Information shown =
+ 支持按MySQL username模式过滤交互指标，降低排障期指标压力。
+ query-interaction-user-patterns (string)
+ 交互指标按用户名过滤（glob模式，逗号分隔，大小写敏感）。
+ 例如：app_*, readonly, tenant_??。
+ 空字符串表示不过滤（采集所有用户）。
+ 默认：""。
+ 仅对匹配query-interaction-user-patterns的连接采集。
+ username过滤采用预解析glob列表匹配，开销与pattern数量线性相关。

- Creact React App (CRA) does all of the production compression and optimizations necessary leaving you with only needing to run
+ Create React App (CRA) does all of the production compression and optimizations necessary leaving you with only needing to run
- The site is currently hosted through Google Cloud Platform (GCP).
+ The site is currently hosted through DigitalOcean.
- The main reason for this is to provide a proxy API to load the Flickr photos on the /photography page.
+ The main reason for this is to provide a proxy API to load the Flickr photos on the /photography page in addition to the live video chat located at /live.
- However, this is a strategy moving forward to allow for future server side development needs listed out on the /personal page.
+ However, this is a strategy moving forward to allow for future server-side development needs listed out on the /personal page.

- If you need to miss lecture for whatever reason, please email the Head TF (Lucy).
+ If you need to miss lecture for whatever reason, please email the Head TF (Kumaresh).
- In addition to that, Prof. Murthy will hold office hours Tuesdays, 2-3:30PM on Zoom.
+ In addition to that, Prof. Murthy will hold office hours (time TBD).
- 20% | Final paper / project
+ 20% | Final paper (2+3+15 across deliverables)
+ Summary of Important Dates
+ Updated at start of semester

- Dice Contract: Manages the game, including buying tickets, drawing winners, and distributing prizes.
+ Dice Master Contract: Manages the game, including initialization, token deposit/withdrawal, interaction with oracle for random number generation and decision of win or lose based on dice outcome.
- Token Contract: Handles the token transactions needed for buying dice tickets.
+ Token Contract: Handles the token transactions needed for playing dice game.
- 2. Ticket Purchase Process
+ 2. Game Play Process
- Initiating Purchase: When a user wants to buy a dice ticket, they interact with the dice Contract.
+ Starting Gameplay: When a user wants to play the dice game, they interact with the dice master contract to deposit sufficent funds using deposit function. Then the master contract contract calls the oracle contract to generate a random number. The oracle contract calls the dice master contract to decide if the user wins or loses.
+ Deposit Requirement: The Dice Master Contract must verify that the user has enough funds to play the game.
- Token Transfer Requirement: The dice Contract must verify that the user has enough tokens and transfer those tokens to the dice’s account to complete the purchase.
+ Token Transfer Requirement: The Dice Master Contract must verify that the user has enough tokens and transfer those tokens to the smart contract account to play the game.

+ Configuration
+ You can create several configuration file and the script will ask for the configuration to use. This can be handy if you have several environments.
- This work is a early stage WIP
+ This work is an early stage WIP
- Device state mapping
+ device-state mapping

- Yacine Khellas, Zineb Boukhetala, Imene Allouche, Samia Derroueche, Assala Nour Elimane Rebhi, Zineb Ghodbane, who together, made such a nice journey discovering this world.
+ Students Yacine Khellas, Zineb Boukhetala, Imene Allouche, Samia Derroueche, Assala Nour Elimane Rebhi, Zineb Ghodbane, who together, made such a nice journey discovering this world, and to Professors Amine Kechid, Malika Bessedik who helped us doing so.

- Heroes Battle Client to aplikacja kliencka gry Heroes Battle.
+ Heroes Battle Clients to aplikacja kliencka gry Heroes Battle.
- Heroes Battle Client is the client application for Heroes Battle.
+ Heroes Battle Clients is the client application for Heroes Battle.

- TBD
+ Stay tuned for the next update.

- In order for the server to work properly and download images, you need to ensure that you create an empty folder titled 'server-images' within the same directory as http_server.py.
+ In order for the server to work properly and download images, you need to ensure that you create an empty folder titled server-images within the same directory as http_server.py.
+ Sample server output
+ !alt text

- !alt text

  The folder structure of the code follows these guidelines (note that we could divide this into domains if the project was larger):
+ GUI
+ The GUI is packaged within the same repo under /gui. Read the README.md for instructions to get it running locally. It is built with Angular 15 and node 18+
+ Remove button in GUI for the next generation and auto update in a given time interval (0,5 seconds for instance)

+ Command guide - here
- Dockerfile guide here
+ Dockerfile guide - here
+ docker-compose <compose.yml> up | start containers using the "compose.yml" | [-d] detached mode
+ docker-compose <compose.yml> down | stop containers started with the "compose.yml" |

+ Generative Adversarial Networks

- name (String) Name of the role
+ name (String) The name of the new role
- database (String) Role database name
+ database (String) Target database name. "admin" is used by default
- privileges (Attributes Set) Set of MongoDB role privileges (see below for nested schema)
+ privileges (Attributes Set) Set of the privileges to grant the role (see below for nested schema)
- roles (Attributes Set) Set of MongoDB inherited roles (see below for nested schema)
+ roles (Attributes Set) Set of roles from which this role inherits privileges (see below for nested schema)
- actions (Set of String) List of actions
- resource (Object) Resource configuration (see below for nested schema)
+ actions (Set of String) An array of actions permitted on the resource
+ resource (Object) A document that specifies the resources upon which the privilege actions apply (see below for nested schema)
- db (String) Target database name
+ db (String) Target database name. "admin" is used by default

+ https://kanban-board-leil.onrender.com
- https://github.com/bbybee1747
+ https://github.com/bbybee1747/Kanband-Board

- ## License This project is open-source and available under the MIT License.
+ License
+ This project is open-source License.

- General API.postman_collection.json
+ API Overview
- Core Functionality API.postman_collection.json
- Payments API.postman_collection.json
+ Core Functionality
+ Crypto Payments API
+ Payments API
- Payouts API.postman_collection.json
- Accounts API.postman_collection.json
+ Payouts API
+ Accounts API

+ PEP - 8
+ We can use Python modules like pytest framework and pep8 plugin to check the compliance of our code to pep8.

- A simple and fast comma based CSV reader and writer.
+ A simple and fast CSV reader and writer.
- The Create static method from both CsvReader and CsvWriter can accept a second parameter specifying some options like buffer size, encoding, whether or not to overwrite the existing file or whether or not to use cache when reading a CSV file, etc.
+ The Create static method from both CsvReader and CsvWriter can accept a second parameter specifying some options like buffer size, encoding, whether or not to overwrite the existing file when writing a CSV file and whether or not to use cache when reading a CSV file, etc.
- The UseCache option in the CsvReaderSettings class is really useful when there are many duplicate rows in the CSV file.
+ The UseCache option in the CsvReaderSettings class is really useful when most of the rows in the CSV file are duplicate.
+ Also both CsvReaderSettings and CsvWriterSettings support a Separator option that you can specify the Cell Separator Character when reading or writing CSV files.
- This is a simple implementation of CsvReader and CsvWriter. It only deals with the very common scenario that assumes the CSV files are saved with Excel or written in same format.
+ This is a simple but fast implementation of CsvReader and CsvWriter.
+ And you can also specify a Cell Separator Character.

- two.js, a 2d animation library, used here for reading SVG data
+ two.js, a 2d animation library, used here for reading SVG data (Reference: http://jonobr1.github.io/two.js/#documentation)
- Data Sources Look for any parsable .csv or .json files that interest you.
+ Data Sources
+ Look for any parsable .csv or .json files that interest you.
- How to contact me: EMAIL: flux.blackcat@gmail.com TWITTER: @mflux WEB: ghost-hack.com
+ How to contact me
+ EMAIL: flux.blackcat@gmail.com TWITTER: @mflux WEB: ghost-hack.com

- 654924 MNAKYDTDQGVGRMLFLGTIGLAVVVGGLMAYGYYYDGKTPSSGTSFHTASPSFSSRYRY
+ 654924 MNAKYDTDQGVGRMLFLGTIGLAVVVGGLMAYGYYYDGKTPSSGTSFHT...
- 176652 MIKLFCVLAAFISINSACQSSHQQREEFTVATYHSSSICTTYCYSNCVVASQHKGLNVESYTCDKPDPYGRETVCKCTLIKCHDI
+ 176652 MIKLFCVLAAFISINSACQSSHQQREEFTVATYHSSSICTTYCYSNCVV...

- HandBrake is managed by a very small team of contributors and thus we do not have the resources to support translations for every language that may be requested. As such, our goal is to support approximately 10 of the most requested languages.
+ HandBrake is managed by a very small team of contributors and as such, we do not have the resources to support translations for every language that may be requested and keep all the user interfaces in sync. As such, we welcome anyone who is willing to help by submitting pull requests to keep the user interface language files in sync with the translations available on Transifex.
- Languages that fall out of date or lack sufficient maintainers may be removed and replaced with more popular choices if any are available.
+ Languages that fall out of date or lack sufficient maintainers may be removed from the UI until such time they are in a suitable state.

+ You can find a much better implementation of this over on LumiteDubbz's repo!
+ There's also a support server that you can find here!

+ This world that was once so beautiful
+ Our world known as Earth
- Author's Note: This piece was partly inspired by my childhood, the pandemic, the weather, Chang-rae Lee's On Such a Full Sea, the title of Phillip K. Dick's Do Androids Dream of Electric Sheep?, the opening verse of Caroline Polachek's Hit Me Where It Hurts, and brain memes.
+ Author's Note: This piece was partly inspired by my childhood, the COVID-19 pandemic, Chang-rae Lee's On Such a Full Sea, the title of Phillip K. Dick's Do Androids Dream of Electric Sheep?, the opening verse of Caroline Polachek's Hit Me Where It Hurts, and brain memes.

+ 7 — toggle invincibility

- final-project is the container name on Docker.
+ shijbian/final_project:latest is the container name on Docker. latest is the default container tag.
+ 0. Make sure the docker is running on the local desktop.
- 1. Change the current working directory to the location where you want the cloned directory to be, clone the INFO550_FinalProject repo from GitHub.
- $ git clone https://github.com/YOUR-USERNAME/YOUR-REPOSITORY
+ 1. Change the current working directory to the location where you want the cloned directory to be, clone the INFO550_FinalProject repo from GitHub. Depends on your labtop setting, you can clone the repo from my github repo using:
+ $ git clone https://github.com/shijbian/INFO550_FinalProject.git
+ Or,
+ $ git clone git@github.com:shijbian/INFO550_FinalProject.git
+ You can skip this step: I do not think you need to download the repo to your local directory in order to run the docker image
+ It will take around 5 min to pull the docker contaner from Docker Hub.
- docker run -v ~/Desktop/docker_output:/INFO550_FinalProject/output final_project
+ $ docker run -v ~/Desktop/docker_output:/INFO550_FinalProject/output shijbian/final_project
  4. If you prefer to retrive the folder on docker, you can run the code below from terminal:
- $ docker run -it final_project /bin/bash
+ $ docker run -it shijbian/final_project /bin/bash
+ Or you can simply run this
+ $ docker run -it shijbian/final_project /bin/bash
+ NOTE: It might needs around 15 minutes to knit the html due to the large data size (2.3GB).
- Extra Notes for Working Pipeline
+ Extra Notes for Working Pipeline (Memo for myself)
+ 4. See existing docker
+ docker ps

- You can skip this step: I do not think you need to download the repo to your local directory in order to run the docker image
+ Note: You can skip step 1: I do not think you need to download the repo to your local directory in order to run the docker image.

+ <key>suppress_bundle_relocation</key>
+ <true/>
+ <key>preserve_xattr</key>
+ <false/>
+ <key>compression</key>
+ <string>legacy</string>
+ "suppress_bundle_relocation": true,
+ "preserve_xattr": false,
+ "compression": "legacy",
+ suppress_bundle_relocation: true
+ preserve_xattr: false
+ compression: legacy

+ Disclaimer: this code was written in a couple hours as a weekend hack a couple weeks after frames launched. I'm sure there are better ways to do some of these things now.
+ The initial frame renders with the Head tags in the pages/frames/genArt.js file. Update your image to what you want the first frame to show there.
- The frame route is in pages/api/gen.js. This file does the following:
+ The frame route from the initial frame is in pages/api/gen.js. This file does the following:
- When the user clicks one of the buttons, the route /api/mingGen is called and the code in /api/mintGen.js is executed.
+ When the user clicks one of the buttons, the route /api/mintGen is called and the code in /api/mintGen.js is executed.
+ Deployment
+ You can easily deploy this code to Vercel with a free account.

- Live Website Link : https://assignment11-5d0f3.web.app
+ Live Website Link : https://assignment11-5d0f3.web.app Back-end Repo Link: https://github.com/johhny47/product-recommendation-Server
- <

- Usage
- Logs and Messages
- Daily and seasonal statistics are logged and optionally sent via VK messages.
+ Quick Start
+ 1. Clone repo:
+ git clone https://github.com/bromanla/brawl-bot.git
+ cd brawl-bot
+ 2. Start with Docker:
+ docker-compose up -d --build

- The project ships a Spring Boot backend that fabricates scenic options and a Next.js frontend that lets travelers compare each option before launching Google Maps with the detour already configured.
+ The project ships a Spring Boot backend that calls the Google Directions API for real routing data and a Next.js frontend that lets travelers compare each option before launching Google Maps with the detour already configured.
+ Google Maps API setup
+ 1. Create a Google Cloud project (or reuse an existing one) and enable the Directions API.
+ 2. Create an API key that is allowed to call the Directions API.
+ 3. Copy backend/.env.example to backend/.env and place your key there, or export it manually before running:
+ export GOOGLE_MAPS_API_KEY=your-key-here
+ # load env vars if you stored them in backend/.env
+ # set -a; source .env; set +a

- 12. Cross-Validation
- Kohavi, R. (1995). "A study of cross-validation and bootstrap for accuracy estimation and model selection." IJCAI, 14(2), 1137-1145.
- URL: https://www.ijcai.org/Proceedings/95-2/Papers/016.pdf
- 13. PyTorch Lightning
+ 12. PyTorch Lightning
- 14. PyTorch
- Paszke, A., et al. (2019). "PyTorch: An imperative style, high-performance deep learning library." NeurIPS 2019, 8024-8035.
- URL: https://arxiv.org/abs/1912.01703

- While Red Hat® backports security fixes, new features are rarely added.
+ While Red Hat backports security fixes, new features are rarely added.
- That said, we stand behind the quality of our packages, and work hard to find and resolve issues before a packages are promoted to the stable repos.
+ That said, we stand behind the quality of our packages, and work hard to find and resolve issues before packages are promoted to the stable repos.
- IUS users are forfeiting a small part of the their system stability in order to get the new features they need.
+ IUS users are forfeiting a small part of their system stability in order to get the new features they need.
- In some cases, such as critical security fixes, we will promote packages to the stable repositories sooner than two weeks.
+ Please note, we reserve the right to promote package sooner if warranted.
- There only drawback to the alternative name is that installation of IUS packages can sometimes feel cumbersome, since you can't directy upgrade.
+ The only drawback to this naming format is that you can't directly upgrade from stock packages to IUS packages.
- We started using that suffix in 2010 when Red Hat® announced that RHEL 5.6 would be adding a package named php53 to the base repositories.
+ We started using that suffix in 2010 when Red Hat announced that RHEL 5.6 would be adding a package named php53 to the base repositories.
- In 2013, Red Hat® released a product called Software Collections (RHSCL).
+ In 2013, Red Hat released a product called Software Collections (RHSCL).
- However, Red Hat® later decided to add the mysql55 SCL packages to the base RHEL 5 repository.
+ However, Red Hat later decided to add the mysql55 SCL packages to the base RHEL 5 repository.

Assignment =
Count every line in the records that holds "needs" and give that count by itself.

Solved exercise =
3